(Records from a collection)
--*--
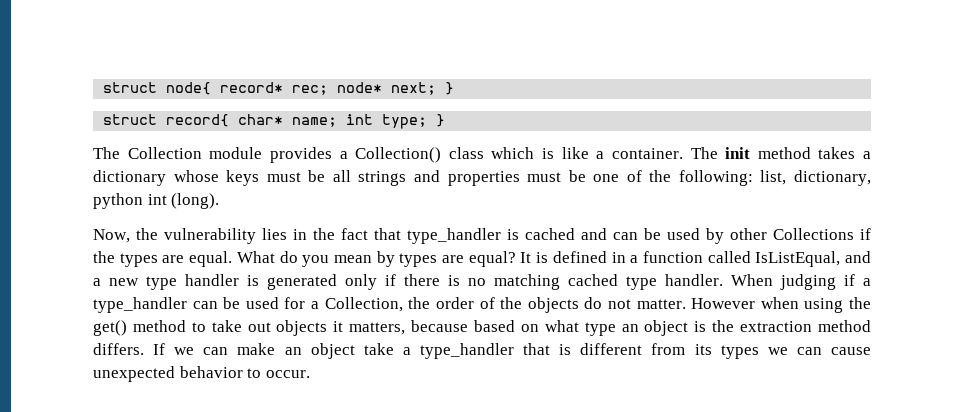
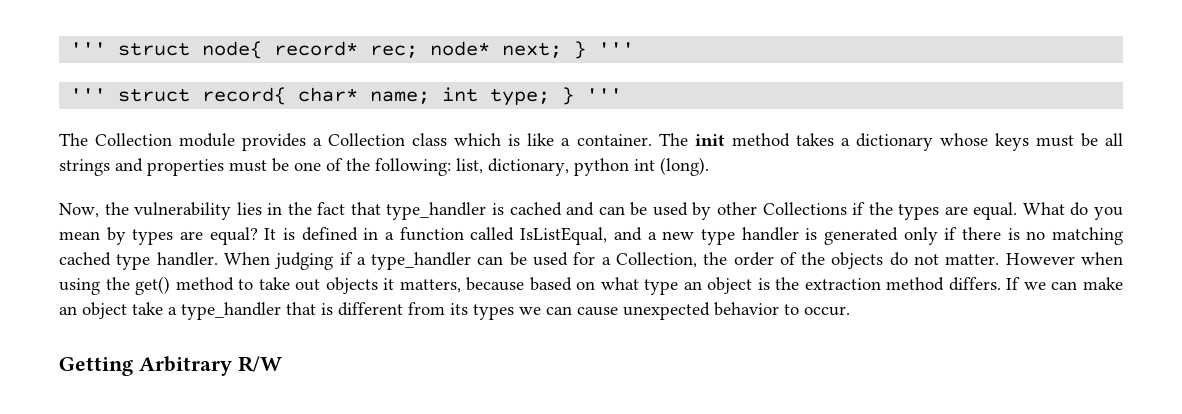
(103, 87) none -> [70,42,107,55] '''
(455, 88) // -> [598,42,635,55] [70,88,107,101] ''' // '''
(446, 120) none -> [586,88,623,101] '''
[355,147,442,163] Collection() -> [328,133,406,146] Collection
(310, 374) none -> [59,356,283,376] // Getting Arbitrary R/W

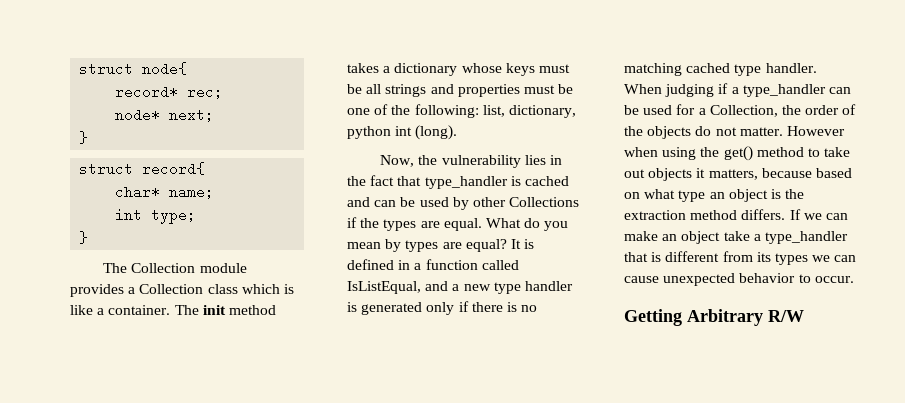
[70,42,107,55] ''' -> (79, 69) none
(263, 50) none -> (188, 69) //
(419, 51) none -> (224, 92) //
[574,41,635,59] [70,88,107,101] } ''' // ''' -> [79,131,89,144] // } //
(287, 96) none -> (206, 169) //
(431, 97) none -> (215, 192) //
[562,87,623,105] } ''' -> [79,231,89,244] // }

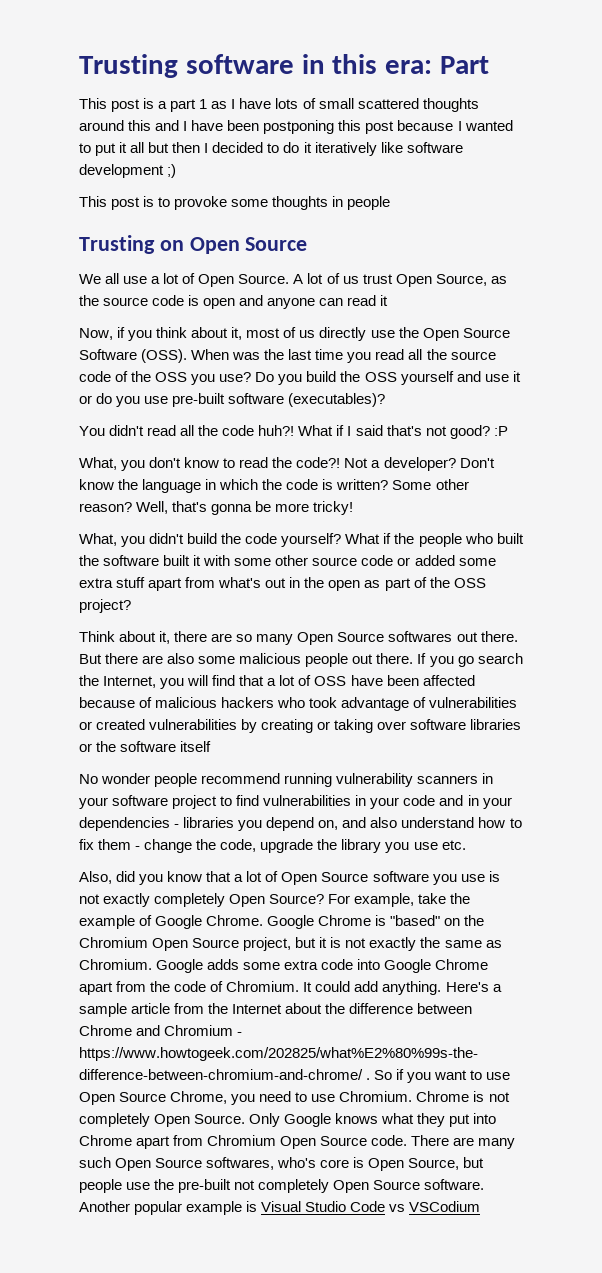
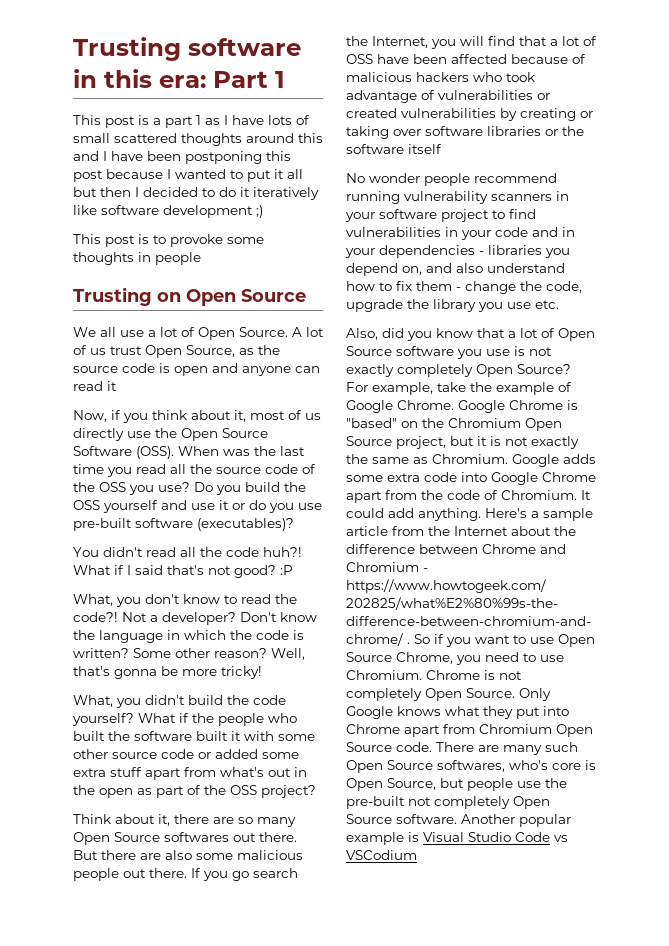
(490, 65) none -> [275,71,285,88] 1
--*--
** Work to be completed **
Out of the records above, pull each line containing the word "none".

** Answer to this task **
(103, 87) none -> [70,42,107,55] '''
(446, 120) none -> [586,88,623,101] '''
(310, 374) none -> [59,356,283,376] // Getting Arbitrary R/W
[70,42,107,55] ''' -> (79, 69) none
(263, 50) none -> (188, 69) //
(419, 51) none -> (224, 92) //
(287, 96) none -> (206, 169) //
(431, 97) none -> (215, 192) //
(490, 65) none -> [275,71,285,88] 1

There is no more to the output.